I escaped, but my mum did not.

*

A few days after her funeral in 1996, I drove over to clear out the flat before it was handed back to the council.

Opening the door, the familiar smell of the overheated flat hit me. Looking around, it struck me how sad a picture of her life the flat painted. Much of the furniture was cheap and flimsy, dating back to the 1950s when Sylvia and Stephen first moved in.

It was as I began to open drawers, look under the bed, and investigate behind the dressing table, that I became aware of something extremely valuable. Everywhere, there were bundles of letters, along with folders full of BBC memos, my school reports and legal documents. She had even kept carbon copies of just about every letter she had typed.

I immediately recognised the handwriting in hundreds of letters from her two sisters, my aunts Bunty and Joan.

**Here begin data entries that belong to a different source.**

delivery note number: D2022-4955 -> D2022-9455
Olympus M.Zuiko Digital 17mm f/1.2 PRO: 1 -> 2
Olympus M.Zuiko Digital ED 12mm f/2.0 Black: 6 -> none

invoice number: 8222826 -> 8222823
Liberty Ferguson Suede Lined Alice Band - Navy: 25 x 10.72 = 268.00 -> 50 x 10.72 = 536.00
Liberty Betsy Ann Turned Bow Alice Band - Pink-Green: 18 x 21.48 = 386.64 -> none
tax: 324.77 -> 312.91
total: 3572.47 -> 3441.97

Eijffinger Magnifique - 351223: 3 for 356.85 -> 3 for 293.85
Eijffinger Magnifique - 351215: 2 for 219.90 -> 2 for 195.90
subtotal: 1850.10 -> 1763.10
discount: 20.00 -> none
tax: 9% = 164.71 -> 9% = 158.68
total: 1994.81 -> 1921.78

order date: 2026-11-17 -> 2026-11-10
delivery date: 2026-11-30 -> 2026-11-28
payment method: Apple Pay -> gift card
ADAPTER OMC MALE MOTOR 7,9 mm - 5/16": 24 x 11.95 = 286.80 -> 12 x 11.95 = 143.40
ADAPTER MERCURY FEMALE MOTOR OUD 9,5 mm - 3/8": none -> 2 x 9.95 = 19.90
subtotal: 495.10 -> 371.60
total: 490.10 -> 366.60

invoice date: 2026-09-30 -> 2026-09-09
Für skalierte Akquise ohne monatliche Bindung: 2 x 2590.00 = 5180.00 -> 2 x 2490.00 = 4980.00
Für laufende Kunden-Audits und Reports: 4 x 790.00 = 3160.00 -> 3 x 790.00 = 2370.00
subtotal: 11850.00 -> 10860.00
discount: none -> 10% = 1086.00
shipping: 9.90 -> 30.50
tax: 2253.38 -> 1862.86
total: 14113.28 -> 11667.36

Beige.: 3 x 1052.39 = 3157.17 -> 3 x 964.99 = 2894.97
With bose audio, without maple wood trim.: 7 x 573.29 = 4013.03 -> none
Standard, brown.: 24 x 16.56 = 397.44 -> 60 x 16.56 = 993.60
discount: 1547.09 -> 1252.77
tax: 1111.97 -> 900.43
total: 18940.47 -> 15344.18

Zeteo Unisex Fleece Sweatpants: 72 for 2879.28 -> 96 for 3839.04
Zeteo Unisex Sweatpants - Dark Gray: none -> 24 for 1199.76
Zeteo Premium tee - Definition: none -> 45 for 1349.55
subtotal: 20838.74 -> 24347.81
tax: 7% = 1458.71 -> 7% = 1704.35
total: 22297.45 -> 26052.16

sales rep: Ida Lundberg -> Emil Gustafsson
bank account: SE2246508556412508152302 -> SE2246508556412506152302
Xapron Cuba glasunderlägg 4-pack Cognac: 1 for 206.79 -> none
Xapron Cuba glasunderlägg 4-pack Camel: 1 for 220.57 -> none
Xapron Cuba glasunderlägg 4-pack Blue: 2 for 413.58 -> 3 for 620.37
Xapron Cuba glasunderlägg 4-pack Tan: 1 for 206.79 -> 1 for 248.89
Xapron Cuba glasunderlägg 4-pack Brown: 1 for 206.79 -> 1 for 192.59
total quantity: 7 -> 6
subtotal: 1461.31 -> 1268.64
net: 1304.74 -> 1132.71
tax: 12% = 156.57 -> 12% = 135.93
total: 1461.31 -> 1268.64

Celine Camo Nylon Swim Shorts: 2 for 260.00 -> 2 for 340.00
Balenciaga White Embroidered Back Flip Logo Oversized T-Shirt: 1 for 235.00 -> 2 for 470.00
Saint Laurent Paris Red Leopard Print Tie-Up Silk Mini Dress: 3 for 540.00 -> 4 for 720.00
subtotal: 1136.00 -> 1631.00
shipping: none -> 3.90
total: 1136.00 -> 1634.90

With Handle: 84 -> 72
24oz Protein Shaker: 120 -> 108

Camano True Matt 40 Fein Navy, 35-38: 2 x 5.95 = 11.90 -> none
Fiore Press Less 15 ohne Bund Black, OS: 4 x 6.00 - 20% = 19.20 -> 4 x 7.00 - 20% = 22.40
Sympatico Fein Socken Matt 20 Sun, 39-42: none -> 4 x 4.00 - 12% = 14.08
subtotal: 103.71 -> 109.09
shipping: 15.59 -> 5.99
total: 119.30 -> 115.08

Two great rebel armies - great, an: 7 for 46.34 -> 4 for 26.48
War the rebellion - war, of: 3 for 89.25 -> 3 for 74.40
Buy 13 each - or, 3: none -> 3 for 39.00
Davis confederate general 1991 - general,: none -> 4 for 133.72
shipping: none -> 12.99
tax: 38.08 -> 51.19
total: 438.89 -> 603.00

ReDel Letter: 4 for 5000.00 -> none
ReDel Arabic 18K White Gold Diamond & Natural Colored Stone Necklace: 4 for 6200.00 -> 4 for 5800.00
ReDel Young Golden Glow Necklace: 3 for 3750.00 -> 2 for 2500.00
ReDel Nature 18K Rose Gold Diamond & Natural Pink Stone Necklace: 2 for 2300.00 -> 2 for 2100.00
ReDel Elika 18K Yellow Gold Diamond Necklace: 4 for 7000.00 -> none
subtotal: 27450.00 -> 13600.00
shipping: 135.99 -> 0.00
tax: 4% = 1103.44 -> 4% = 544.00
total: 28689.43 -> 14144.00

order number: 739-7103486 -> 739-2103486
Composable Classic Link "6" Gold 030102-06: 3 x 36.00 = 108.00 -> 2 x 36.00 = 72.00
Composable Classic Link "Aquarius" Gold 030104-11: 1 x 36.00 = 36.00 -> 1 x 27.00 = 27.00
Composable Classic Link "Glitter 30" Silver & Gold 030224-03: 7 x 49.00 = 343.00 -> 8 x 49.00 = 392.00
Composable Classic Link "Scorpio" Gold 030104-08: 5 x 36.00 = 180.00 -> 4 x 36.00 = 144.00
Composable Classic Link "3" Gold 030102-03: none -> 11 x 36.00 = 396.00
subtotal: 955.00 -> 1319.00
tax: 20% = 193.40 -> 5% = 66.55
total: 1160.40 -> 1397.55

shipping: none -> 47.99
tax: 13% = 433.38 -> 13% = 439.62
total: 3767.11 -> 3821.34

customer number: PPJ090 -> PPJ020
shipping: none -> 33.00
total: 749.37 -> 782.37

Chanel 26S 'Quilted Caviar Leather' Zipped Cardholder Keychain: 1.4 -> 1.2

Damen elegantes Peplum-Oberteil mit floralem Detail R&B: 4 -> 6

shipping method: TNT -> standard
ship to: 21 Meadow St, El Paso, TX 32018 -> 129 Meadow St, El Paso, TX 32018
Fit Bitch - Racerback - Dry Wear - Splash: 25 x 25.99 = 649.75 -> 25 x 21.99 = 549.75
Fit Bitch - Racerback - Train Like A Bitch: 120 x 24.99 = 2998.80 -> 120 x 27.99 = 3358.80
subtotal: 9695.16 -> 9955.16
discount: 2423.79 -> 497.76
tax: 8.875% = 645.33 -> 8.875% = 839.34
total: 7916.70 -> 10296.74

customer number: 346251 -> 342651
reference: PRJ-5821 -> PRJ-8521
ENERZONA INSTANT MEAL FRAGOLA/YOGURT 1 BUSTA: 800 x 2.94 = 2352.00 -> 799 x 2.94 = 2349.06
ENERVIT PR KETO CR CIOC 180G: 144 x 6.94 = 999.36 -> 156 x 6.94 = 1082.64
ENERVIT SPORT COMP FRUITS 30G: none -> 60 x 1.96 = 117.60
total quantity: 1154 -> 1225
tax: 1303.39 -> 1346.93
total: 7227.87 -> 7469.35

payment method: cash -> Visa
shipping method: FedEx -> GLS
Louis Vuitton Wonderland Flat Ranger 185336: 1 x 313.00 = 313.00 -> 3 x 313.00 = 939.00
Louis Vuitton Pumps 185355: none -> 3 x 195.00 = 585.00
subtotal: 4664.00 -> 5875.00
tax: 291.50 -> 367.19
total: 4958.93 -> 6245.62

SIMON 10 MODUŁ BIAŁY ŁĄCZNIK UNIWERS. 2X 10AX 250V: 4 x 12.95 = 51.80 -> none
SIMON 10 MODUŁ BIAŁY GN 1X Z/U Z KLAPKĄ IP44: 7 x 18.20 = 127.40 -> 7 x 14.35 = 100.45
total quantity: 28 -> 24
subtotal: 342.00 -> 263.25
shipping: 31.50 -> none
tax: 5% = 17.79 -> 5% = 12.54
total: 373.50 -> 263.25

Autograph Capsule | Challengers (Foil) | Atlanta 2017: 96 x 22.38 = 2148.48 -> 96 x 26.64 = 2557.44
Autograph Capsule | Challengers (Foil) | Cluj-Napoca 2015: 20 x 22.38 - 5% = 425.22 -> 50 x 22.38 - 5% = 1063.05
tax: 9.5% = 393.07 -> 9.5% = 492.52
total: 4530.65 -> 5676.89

I skimmed through some, and they painted a vivid picture of what it was like to be a woman in Britain from the 1940s to the 1990s.

Next, I found a sheaf of letters from the war. With her husband away, she found herself a job in the radio talks department in Bristol. By day, she was mixing with poets and artists and giving her boss Geoffrey Grigson her opinion of their scripts; by night, she was sheltering from bombs or going dancing with American officers. Oh, and taking a few weeks off in 1942 to give birth to Stephen.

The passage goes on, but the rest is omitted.